┌──

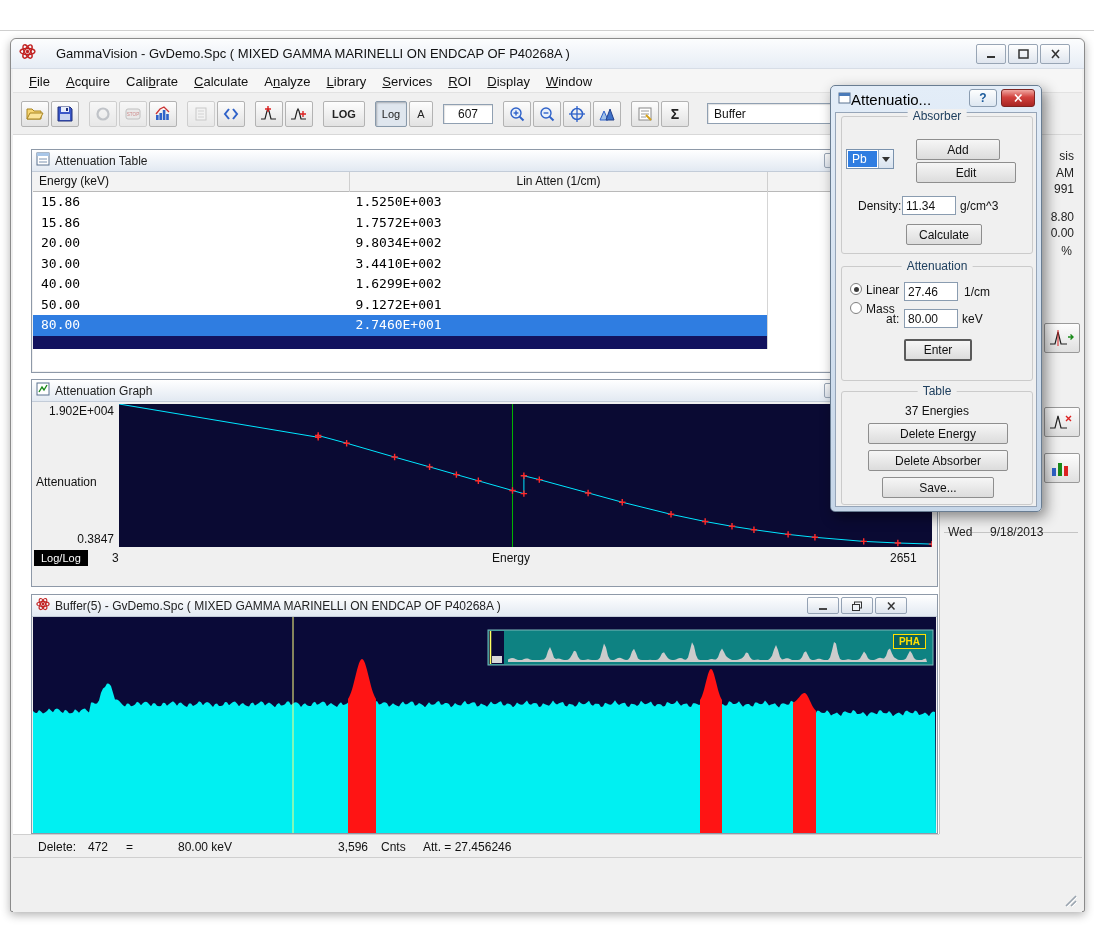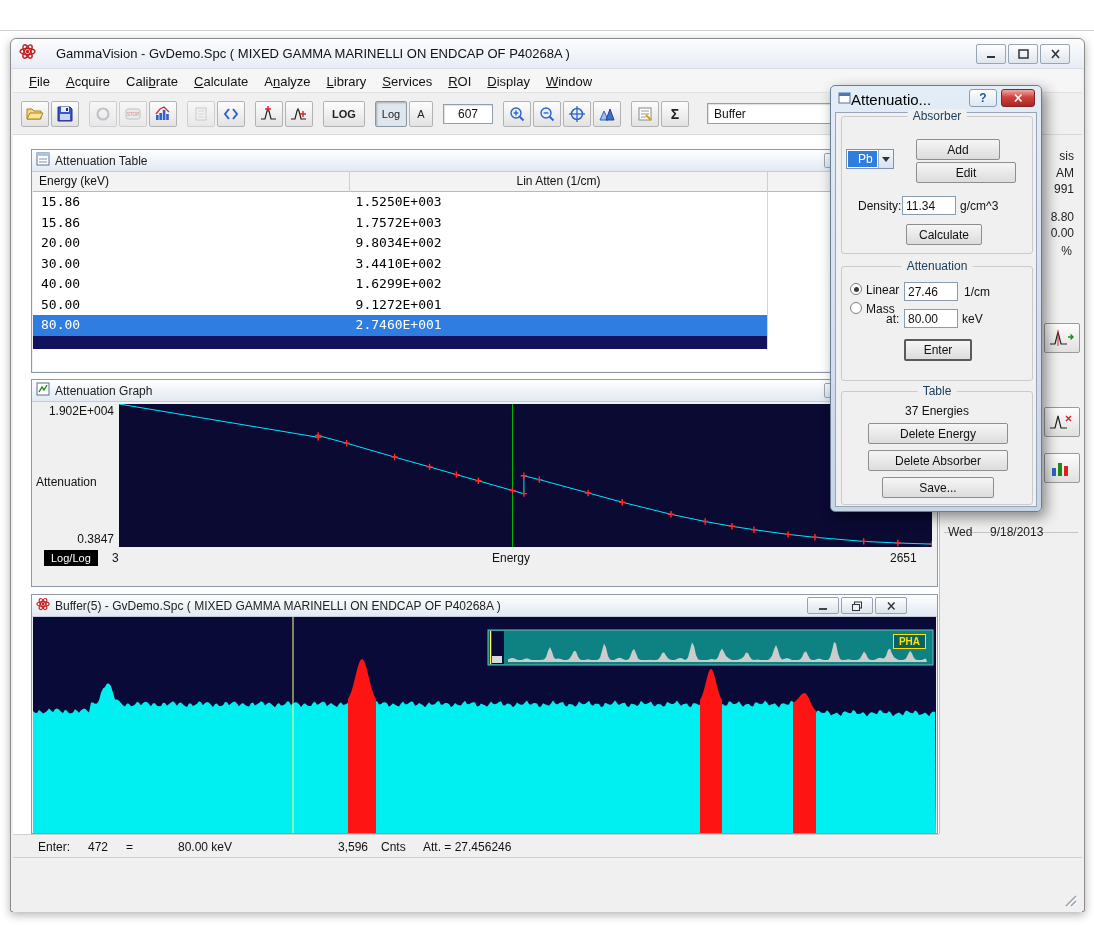--- a/index.html
+++ b/index.html
@@ -89,21 +89,21 @@
     font-size:12px;color:#20405f;white-space:nowrap}
   .btn{position:absolute;background:linear-gradient(#f6f6f6,#dcdcdc);border:1px solid #8e8e8e;border-radius:2px;
     font-size:12px;color:#111;display:flex;align-items:center;justify-content:center}
   .btn.default{border:2px solid #5a5a5a}
   .lbl{position:absolute;font-size:12px;color:#111;white-space:nowrap}
   .inp{position:absolute;background:#fff;border:1px solid #8a9cb0;font-size:12px;color:#111;padding:1px 3px;
     font-family:"Liberation Sans",sans-serif}
   .radio{position:absolute;width:12px;height:12px;border:1px solid #808080;border-radius:50%;background:#fff}
   .radio.on::after{content:"";position:absolute;left:3px;top:3px;width:5px;height:5px;border-radius:50%;background:#3a3a3a}
   .combo{position:absolute;width:48px;height:20px;background:#fff;border:1px solid #7a92ad;display:flex}
-  .combo .sel{flex:1;margin:1px;background:#2f7de1;color:#fff;font-size:12px;padding-left:10px;line-height:16px}
+  .combo .sel{flex:1;margin:1px;background:#2f7de1;color:#fff;font-size:12px;padding-left:4px;line-height:16px}
   .combo .arrow{width:15px;background:linear-gradient(#f4f8fc,#d8e2ee);border-left:1px solid #9cb0c6;
     display:flex;align-items:center;justify-content:center}
   .tri-down{width:0;height:0;border-left:4px solid transparent;border-right:4px solid transparent;border-top:5px solid #333}
 </style>
 </head>
 <body>
 
 <div id="screen">
   <div class="top-rule"></div>
 
@@ -367,21 +367,21 @@
               <path d="M582.973,117.54599999999999 L589.373,117.54599999999999 M586.173,114.34599999999999 L586.173,120.746" stroke="#ff2a2a" stroke-width="1.4"></path>
               <path d="M609.8019999999999,122.265 L616.202,122.265 M613.002,119.065 L613.002,125.465" stroke="#ff2a2a" stroke-width="1.4"></path>
               <path d="M631.7529999999999,125.697 L638.153,125.697 M634.953,122.497 L634.953,128.897" stroke="#ff2a2a" stroke-width="1.4"></path>
               <path d="M665.8989999999999,130.416 L672.299,130.416 M669.0989999999999,127.216 L669.0989999999999,133.61599999999999" stroke="#ff2a2a" stroke-width="1.4"></path>
               <path d="M692.728,133.276 L699.128,133.276 M695.928,130.07600000000002 L695.928,136.476" stroke="#ff2a2a" stroke-width="1.4"></path>
               <path d="M741.508,137.423 L747.9080000000001,137.423 M744.7080000000001,134.223 L744.7080000000001,140.623" stroke="#ff2a2a" stroke-width="1.4"></path>
               <path d="M775.6539999999999,138.996 L782.054,138.996 M778.8539999999999,135.79600000000002 L778.8539999999999,142.196" stroke="#ff2a2a" stroke-width="1.4"></path>
               <path d="M809.8,140.14 L816.2,140.14 M813,136.94 L813,143.33999999999997" stroke="#ff2a2a" stroke-width="1.4"></path>
             </svg>
         </div>
-        <div class="loglog" style="left:12px;top:170px">Log/Log</div>
+        <div class="loglog" style="left:2px;top:170px">Log/Log</div>
         <div class="glab" style="left:80px;top:171px">3</div>
         <div class="glab" style="left:460px;top:171px">Energy</div>
         <div class="glab" style="left:858px;top:171px;width:42px">2651</div>
       </div>
 
       <div class="child" style="left:18px;top:459px;width:907px;height:240px">
         <div class="ctitle">
           <span><svg width="14" height="14" viewBox="0 0 16 16">
                 <ellipse cx="8" cy="8" rx="7" ry="2.8" fill="none" stroke="#c22222" stroke-width="1.4"></ellipse>
                 <ellipse cx="8" cy="8" rx="7" ry="2.8" fill="none" stroke="#c22222" stroke-width="1.4" transform="rotate(60 8 8)"></ellipse>
@@ -452,21 +452,21 @@
               <rect x="15" y="8" width="4" height="10" fill="#d22"></rect>
             </svg>
           </div>
         <div class="date-rule"></div>
         <div class="frag" style="left:8px;top:390px">Wed</div>
         <div class="frag" style="left:50px;top:390px">9/18/2013</div>
       </div>
     </div>
 
     <div class="status-bar">
-      <span style="left:25px">Enter:</span>
+      <span style="left:25px">Delete:</span>
       <span style="left:75px">472</span>
       <span style="left:113px">=</span>
       <span style="left:165px">80.00 keV</span>
       <span style="left:325px">3,596</span>
       <span style="left:368px">Cnts</span>
       <span style="left:410px">Att. = 27.456246</span>
     </div>
 
     <div class="bottom-strip">
       <svg style="position:absolute;right:4px;bottom:4px" width="15" height="15">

└──

What the task asks —
Copy out all the data above exactly, minus the images.

Response for this exercise —
--- a/index.html
+++ b/index.html
@@ -89,21 +89,21 @@
     font-size:12px;color:#20405f;white-space:nowrap}
   .btn{position:absolute;background:linear-gradient(#f6f6f6,#dcdcdc);border:1px solid #8e8e8e;border-radius:2px;
     font-size:12px;color:#111;display:flex;align-items:center;justify-content:center}
   .btn.default{border:2px solid #5a5a5a}
   .lbl{position:absolute;font-size:12px;color:#111;white-space:nowrap}
   .inp{position:absolute;background:#fff;border:1px solid #8a9cb0;font-size:12px;color:#111;padding:1px 3px;
     font-family:"Liberation Sans",sans-serif}
   .radio{position:absolute;width:12px;height:12px;border:1px solid #808080;border-radius:50%;background:#fff}
   .radio.on::after{content:"";position:absolute;left:3px;top:3px;width:5px;height:5px;border-radius:50%;background:#3a3a3a}
   .combo{position:absolute;width:48px;height:20px;background:#fff;border:1px solid #7a92ad;display:flex}
-  .combo .sel{flex:1;margin:1px;background:#2f7de1;color:#fff;font-size:12px;padding-left:10px;line-height:16px}
+  .combo .sel{flex:1;margin:1px;background:#2f7de1;color:#fff;font-size:12px;padding-left:4px;line-height:16px}
   .combo .arrow{width:15px;background:linear-gradient(#f4f8fc,#d8e2ee);border-left:1px solid #9cb0c6;
     display:flex;align-items:center;justify-content:center}
   .tri-down{width:0;height:0;border-left:4px solid transparent;border-right:4px solid transparent;border-top:5px solid #333}
 </style>
 </head>
 <body>
 
 <div id="screen">
   <div class="top-rule"></div>
 
@@ -367,21 +367,21 @@
               <path d="M582.973,117.54599999999999 L589.373,117.54599999999999 M586.173,114.34599999999999 L586.173,120.746" stroke="#ff2a2a" stroke-width="1.4"></path>
               <path d="M609.8019999999999,122.265 L616.202,122.265 M613.002,119.065 L613.002,125.465" stroke="#ff2a2a" stroke-width="1.4"></path>
               <path d="M631.7529999999999,125.697 L638.153,125.697 M634.953,122.497 L634.953,128.897" stroke="#ff2a2a" stroke-width="1.4"></path>
               <path d="M665.8989999999999,130.416 L672.299,130.416 M669.0989999999999,127.216 L669.0989999999999,133.61599999999999" stroke="#ff2a2a" stroke-width="1.4"></path>
               <path d="M692.728,133.276 L699.128,133.276 M695.928,130.07600000000002 L695.928,136.476" stroke="#ff2a2a" stroke-width="1.4"></path>
               <path d="M741.508,137.423 L747.9080000000001,137.423 M744.7080000000001,134.223 L744.7080000000001,140.623" stroke="#ff2a2a" stroke-width="1.4"></path>
               <path d="M775.6539999999999,138.996 L782.054,138.996 M778.8539999999999,135.79600000000002 L778.8539999999999,142.196" stroke="#ff2a2a" stroke-width="1.4"></path>
               <path d="M809.8,140.14 L816.2,140.14 M813,136.94 L813,143.33999999999997" stroke="#ff2a2a" stroke-width="1.4"></path>
             </svg>
         </div>
-        <div class="loglog" style="left:12px;top:170px">Log/Log</div>
+        <div class="loglog" style="left:2px;top:170px">Log/Log</div>
         <div class="glab" style="left:80px;top:171px">3</div>
         <div class="glab" style="left:460px;top:171px">Energy</div>
         <div class="glab" style="left:858px;top:171px;width:42px">2651</div>
       </div>
 
       <div class="child" style="left:18px;top:459px;width:907px;height:240px">
         <div class="ctitle">
           <span><svg width="14" height="14" viewBox="0 0 16 16">
                 <ellipse cx="8" cy="8" rx="7" ry="2.8" fill="none" stroke="#c22222" stroke-width="1.4"></ellipse>
                 <ellipse cx="8" cy="8" rx="7" ry="2.8" fill="none" stroke="#c22222" stroke-width="1.4" transform="rotate(60 8 8)"></ellipse>
@@ -452,21 +452,21 @@
               <rect x="15" y="8" width="4" height="10" fill="#d22"></rect>
             </svg>
           </div>
         <div class="date-rule"></div>
         <div class="frag" style="left:8px;top:390px">Wed</div>
         <div class="frag" style="left:50px;top:390px">9/18/2013</div>
       </div>
     </div>
 
     <div class="status-bar">
-      <span style="left:25px">Enter:</span>
+      <span style="left:25px">Delete:</span>
       <span style="left:75px">472</span>
       <span style="left:113px">=</span>
       <span style="left:165px">80.00 keV</span>
       <span style="left:325px">3,596</span>
       <span style="left:368px">Cnts</span>
       <span style="left:410px">Att. = 27.456246</span>
     </div>
 
     <div class="bottom-strip">
       <svg style="position:absolute;right:4px;bottom:4px" width="15" height="15">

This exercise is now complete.